EXERCISE ->
When the word "implementation" shows up in a line of the records below, copy that line.

MATERIAL PROVIDED ->
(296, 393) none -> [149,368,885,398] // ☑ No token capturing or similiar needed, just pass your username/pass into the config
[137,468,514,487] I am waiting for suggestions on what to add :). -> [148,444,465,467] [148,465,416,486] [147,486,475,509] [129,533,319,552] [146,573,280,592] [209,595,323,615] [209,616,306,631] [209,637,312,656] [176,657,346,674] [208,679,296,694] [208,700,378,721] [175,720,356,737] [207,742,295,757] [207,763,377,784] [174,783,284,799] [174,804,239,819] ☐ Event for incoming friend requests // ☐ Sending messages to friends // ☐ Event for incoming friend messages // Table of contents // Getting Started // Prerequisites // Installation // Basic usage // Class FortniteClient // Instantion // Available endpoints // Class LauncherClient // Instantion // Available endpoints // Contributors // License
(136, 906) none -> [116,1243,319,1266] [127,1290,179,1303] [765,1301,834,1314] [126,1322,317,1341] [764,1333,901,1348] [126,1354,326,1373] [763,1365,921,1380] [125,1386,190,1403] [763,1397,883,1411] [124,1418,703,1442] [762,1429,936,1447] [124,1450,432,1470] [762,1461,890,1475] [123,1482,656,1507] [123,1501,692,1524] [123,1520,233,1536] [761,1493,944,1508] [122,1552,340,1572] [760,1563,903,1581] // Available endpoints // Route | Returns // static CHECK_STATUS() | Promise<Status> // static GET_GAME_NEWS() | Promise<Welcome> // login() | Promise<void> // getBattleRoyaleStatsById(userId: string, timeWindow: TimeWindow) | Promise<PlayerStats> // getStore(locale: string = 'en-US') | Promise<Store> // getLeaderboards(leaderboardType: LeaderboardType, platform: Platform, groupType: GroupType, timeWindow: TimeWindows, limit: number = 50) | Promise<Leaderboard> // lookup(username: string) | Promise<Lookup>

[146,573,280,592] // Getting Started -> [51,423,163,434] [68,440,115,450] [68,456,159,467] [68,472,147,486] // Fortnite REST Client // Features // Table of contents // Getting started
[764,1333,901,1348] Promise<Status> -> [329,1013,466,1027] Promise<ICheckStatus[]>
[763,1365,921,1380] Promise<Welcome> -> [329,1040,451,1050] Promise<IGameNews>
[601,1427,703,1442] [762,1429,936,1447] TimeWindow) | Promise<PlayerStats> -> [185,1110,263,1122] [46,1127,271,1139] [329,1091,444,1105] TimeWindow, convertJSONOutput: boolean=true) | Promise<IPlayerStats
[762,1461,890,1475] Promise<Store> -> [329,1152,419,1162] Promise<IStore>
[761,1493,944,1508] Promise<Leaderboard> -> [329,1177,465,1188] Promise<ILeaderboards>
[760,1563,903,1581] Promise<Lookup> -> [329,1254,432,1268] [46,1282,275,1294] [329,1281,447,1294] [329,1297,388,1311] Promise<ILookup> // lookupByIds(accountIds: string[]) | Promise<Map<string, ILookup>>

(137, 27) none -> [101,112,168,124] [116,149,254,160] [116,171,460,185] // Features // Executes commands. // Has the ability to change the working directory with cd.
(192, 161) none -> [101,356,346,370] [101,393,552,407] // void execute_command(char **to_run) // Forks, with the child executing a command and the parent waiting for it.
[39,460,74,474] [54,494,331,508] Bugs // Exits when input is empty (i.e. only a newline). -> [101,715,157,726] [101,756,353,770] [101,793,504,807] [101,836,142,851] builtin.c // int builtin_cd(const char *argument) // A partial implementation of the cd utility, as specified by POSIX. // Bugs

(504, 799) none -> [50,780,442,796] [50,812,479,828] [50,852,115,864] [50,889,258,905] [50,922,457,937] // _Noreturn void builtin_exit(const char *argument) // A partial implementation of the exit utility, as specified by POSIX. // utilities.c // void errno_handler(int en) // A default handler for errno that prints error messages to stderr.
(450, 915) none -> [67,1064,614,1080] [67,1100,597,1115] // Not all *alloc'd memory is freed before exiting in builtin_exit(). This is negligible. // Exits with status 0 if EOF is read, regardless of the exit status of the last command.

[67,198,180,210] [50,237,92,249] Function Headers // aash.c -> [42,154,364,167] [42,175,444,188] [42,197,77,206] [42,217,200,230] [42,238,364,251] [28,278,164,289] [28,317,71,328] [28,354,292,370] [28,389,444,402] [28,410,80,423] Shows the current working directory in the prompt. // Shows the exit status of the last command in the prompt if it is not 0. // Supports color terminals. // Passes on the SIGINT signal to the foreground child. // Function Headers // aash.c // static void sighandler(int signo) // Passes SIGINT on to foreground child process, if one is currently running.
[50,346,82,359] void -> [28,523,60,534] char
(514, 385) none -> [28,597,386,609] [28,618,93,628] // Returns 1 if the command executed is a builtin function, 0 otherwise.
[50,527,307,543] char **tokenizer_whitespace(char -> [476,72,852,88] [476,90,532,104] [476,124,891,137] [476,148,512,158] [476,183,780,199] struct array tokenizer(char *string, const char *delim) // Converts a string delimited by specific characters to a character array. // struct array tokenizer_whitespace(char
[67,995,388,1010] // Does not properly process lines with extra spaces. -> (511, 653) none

YOUR RESPONSE ->
[39,460,74,474] [54,494,331,508] Bugs // Exits when input is empty (i.e. only a newline). -> [101,715,157,726] [101,756,353,770] [101,793,504,807] [101,836,142,851] builtin.c // int builtin_cd(const char *argument) // A partial implementation of the cd utility, as specified by POSIX. // Bugs
(504, 799) none -> [50,780,442,796] [50,812,479,828] [50,852,115,864] [50,889,258,905] [50,922,457,937] // _Noreturn void builtin_exit(const char *argument) // A partial implementation of the exit utility, as specified by POSIX. // utilities.c // void errno_handler(int en) // A default handler for errno that prints error messages to stderr.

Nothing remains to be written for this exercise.